Well seeing as how we are with Scooby more than we are not, if we do happen to go out and leave him home alone he seems to sleep the whole time we are gone. He has more toys than I care to mention, and nothing has moved from the time we leave till we come back. Most times I think he just goes up to our bed and curls up and goes to sleep. He has the full run of the house and can be trusted 100% to keep out of mischief, he has proven that. What a little sweetie he is.


----------



## Quincymom (Oct 17, 2004)

My three have free access to a doggie door into the garage to use their potty pads, but no matter how long I am gone, (even 12+ hours while at work) they hold everything till I get home! I can tell they eat, sleep, and play, but no potty. Have no idea why.
Quincymom


----------



## jeanette (Mar 3, 2005)

My H and I are gone for about 10 hrs we leave are baby in his bedroom. i think he just sleeps all day because none of his toys are out of his toy box. Except for my underwear that i finally gave up. he loves that thing.







never been used!







.He will only go pee on his pad but as soon as we get home he does his number 2 bussiness in the bathroom pad. I think he likes to go in the dark


----------



## Puddles Mom (Jun 20, 2004)

Prior to bed time, I put all his toys back in his toy chest. He don't get off the bed during the night. But when I come home from work, that's a different story, he has full run of the house. Over half of his toys are in the middle of our bed and the other half up and down the hall. I think he sleeps and plays on and off during the day.

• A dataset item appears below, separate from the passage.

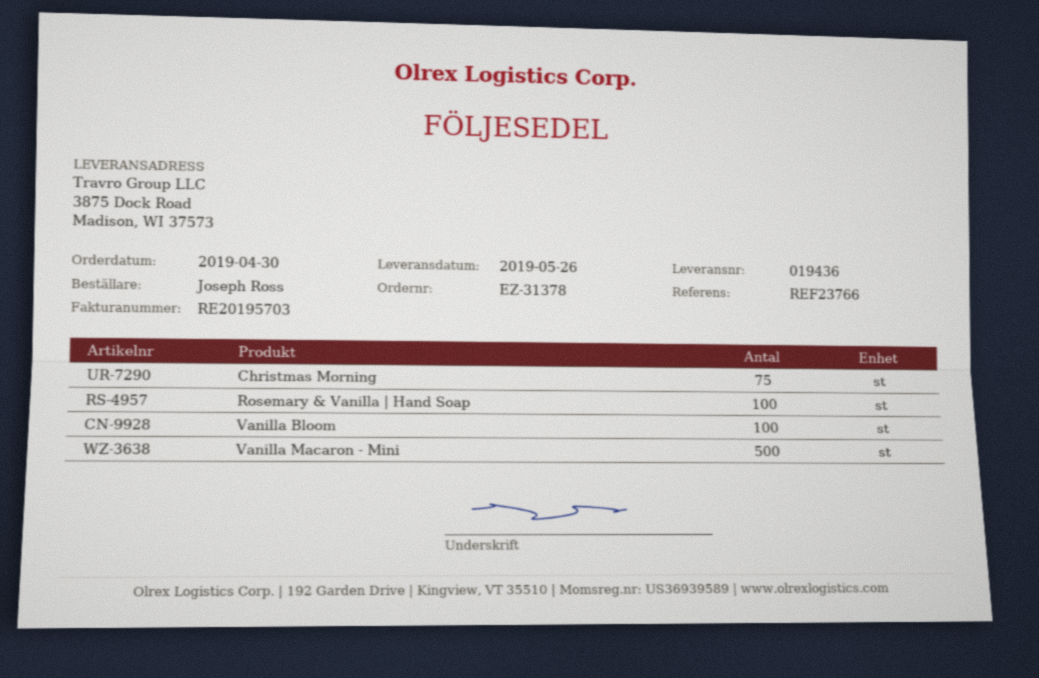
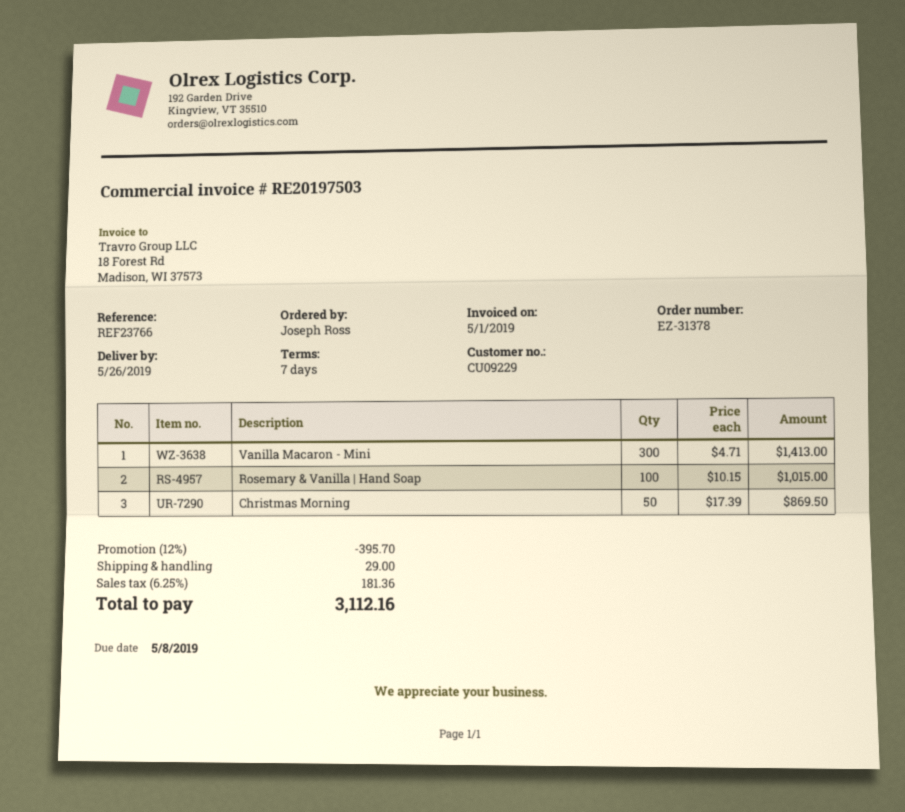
invoice number: RE20195703 -> RE20197503
Christmas Morning: 75 -> 50
Vanilla Bloom: 100 -> none
Vanilla Macaron - Mini: 500 -> 300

We have been very bless with Puddles. Never once has he chewed up anything, has 7 bones available for that. Only have had to move the toilet paper out of reach.


----------



## littlepeanut (Dec 5, 2004)

Peanut wouldn't move from his spot while I was out of the house. Usually that spot was right by the front door. But since Tic became our newest addition, the boys hardly notice I'm gone. I do have to be careful of what is left out because Tic is a jumper and if he see's the treat jar on the counter he'll try to jump and climb up. I'd love to have a video camera to see what they really do while I'm gone...I'm nosy


----------



## MalteseJane (Nov 21, 2004)

Most of the time we are home. But if we are out, Alex will not eat, drink or pee. We think he sleeps most probably on top of the couch where he also can look out the window and watch the street.


----------



## mmforever (Apr 13, 2005)

Molly sleeps while I'm away. How do I know this? Cuz everytime I walk back to her room, she's sleeping. I've also stayed quietly on the human bed in her room for a few hours watching TV, and after she plays for a time, she kinda sighs and goes to sleep, wakes a bit and drinks, plays a little and goes back to sleep.


----------



## Laceys mom (Nov 12, 2004)

Lacey plays. Before I leave for work in the morning I put all of her toys back in her toybasket...come home from work and toys are in every room of the house. Before I go to bed I put her toys back in the basket...wake up she has them all over my bedroom. The one thing she does that I just find so cute is she goes around in the middle of the night and pulls all the towels down from their hanging places. She doesn't chew them or drag them around the house, just pulls them unto the floor. She has even learned to jump up on the toilet seat and pull the towel down that is hanging there.


----------



## Sylphide and Shrek's Mom (Dec 4, 2004)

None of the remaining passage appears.